Depending on the materials properties used in a scene , the shader is re-compiled at runtime and then cached. This approach allow to reduce branching operation in the shader. I was very pleased with the result, if I stay below 10/15 shader switches per frame there is no significant performance drop.


    //snipet of the fragment shader

    #ifdef BUMP_MAPPING
        bump		=  texture2D(s_bumpMap, v_texcoord).rgb * 2.0 - 1.0;
        lamberFactor  =  max(0.0,dot(lightVec, bump) );
        specularFactor = max(0.0,pow(dot(halfVec,bump),materialShininess)) ;
    #else
        lamberFactor  =  max(0.0,dot(lightVec, v_normal) );
        specularFactor = max(0.0,pow(dot(halfVec,v_normal),materialShininess)) ;
    #endif
	
    #ifdef SPEC_MAPPING
        vec3 matTextColor = texture2D(s_specularMap, v_texcoord).rgb; 
    #else
        vec3 matTextColor = matColorSpecular;
    #endif

The now obsolete depth packing into a color buffer.

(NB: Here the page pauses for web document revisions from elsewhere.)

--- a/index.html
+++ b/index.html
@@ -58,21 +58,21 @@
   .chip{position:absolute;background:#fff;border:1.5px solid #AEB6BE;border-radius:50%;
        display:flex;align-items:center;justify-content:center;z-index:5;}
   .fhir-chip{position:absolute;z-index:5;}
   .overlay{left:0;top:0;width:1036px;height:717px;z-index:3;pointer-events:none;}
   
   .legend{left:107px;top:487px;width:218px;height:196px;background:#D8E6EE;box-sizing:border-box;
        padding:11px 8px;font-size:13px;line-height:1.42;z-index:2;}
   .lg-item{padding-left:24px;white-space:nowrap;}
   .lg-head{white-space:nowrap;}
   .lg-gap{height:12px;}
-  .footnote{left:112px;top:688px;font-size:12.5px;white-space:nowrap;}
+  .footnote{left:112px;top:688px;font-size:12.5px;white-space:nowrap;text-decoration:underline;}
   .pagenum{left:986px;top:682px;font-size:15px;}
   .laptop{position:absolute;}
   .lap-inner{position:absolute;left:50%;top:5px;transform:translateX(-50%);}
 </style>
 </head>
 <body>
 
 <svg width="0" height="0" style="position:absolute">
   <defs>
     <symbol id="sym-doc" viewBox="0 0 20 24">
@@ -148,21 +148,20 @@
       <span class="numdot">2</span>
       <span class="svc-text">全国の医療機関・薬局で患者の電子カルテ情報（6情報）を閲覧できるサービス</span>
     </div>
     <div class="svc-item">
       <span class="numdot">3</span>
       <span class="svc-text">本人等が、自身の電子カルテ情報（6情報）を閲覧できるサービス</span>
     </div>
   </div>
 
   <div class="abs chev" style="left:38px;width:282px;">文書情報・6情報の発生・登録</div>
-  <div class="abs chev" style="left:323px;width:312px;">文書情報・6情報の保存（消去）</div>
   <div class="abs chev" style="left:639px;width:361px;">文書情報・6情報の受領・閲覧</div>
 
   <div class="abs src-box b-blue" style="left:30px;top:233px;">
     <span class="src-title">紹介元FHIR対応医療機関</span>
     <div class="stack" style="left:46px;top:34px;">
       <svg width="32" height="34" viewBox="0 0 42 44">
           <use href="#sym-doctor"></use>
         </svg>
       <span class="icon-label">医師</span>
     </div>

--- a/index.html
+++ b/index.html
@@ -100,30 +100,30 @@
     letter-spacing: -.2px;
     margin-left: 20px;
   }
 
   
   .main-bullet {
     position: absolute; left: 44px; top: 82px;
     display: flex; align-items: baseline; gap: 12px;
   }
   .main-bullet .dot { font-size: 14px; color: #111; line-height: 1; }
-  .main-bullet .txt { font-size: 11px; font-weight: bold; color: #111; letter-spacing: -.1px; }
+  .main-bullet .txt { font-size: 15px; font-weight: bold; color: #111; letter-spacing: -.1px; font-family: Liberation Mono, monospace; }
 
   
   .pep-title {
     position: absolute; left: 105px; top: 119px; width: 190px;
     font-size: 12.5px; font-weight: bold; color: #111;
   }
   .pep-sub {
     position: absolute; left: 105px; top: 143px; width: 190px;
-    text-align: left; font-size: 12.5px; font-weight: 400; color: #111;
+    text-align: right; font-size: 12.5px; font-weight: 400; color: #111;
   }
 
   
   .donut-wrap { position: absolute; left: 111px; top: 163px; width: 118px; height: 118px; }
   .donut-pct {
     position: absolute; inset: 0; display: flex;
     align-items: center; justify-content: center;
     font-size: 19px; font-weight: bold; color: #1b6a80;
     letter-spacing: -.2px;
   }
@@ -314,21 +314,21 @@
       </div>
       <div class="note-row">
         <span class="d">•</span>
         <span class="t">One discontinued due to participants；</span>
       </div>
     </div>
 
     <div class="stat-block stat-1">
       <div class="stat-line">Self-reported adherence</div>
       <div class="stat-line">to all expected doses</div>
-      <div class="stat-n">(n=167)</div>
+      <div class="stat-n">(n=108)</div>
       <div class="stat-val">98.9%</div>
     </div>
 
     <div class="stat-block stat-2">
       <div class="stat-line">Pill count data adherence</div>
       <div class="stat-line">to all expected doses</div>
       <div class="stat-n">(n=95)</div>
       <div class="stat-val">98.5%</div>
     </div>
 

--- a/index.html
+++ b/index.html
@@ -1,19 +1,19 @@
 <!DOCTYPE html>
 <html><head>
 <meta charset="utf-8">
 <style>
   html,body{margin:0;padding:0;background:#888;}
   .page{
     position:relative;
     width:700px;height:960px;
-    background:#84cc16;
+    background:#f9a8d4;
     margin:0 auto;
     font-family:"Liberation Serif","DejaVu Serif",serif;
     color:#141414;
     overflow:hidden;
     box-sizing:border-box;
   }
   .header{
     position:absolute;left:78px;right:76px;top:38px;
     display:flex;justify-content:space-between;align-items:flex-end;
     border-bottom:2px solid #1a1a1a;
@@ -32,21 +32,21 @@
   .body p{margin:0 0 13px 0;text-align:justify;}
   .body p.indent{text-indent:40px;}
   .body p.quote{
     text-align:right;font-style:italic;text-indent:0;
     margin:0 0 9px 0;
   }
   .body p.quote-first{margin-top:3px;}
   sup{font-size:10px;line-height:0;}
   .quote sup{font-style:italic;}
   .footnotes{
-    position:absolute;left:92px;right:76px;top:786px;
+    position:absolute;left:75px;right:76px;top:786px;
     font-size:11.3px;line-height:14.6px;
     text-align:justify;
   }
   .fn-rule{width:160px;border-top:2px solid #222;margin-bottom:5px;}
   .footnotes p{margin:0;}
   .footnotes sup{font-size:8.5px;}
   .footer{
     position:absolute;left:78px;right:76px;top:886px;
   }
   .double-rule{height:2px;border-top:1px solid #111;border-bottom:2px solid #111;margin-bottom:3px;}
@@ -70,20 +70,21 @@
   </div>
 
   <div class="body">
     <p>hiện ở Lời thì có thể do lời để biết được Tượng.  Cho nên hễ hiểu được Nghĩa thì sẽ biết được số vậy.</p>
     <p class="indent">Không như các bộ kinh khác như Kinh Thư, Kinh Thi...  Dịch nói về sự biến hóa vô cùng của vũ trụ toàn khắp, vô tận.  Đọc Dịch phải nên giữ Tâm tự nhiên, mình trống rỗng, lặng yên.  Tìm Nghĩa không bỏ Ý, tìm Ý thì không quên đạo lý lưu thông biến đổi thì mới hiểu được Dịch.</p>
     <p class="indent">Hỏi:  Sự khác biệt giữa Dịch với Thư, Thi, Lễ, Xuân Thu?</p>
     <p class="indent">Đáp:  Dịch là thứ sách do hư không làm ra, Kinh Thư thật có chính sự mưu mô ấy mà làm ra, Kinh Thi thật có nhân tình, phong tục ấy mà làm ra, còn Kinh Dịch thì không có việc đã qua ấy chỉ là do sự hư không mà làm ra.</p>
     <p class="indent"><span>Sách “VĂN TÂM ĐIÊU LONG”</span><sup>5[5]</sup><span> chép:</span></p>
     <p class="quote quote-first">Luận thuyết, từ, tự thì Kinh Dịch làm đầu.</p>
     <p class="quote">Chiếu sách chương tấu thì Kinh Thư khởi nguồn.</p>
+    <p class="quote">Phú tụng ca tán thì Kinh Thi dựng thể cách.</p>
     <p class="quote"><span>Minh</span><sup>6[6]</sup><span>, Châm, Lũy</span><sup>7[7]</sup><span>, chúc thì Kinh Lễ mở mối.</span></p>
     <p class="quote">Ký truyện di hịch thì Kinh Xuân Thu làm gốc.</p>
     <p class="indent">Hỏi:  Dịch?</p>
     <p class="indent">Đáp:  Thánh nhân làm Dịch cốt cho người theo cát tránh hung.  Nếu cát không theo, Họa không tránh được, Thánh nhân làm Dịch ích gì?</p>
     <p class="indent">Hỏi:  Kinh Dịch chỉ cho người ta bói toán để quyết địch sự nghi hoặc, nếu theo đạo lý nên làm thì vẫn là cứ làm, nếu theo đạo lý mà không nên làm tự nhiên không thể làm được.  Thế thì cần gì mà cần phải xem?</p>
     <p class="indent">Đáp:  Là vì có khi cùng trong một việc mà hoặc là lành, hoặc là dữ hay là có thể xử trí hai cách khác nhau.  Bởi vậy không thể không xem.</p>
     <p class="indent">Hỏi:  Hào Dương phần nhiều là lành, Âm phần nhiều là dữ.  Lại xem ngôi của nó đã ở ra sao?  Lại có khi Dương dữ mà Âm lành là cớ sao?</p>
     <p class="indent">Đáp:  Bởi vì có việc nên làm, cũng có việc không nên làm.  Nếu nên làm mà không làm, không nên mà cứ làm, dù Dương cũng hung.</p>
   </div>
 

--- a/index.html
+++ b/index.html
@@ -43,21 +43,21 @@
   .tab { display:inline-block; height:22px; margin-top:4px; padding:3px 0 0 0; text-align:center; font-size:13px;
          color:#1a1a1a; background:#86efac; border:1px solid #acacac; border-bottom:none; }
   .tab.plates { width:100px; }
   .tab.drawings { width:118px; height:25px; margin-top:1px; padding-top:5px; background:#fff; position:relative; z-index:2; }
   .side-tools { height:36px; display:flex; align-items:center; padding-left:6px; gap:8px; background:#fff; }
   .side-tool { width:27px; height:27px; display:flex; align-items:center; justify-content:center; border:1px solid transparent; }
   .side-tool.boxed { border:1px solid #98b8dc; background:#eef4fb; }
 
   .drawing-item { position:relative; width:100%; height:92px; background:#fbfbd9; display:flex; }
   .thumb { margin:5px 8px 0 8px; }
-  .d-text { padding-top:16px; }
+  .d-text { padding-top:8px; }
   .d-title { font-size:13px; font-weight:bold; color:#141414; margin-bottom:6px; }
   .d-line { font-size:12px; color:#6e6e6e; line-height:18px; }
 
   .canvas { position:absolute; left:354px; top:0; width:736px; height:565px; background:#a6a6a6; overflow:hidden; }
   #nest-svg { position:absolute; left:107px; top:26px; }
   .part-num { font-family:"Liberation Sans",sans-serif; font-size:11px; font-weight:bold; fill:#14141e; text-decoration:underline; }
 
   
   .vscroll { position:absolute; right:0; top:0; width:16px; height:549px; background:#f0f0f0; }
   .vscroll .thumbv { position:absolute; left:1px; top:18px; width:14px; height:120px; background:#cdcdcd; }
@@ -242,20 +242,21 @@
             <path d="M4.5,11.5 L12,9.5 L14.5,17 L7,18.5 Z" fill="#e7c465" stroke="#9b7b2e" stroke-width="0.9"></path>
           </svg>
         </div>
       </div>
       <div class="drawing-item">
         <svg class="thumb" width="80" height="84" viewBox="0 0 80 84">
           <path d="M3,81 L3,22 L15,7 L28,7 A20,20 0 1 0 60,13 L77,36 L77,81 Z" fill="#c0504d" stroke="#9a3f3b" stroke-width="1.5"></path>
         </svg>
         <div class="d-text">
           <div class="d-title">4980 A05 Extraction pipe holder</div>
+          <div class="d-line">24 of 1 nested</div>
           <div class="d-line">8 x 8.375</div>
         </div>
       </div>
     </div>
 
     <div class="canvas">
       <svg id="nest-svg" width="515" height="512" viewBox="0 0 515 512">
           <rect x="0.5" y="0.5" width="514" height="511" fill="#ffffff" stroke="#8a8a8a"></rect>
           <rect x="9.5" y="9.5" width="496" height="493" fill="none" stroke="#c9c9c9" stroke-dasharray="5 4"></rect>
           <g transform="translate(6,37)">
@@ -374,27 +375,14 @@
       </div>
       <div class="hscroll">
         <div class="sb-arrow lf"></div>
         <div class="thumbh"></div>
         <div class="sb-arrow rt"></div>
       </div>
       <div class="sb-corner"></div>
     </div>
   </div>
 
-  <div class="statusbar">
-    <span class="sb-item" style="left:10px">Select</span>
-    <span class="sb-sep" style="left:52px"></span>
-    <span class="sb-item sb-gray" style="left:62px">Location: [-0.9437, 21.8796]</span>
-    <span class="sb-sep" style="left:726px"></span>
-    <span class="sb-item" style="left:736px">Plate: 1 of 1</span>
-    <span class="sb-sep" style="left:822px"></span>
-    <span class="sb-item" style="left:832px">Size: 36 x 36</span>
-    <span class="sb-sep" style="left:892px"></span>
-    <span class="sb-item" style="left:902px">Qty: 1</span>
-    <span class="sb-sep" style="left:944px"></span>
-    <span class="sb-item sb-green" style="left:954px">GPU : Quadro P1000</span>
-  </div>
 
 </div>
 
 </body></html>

I love shadows effects, I think the realism and ambiance you get totally justify the cycles and bandwidth cost. It doesn't come for free in openGL and it's quite ugly to do with the fixed pipeline but I was trilled to have it working on mobile shaders. Unfortunatly as of today, iPhones don't support GL_OES_depth_texture, which mean you cannot render directly to the a depth texture. The workaround is to pack a 32 floating point value into 4x4 bytes color (RGBA) texture:


	// This is the shadowmap generator shader

	const vec4 packFactors = vec4( 256.0 * 256.0 * 256.0,256.0 * 256.0,256.0,1.0);
	const vec4 bitMask     = vec4(0.0,1.0/256.0,1.0/256.0,1.0/256.0);

	void main(void)
	{
		float normalizedDistance  = position.z / position.w;
		normalizedDistance = (normalizedDistance + 1.0) / 2.0;

		vec4 packedValue = vec4(fract(packFactors*normalizedDistance));
		packedValue -= packedValue.xxyz * bitMask;

		gl_FragColor  = packedValue;
	}

			

This method to pack float in bytes is pretty clever (not mine) because it accounts for the internal accuracy of any GPU ( via the substraction line) and hence can be used on any kind of GPU (PowerVR,ATI,NVidia). Gratz to however came up with this.
Note: Since the publication of this article, iOS devices have added support for GL_OES_depth_texture.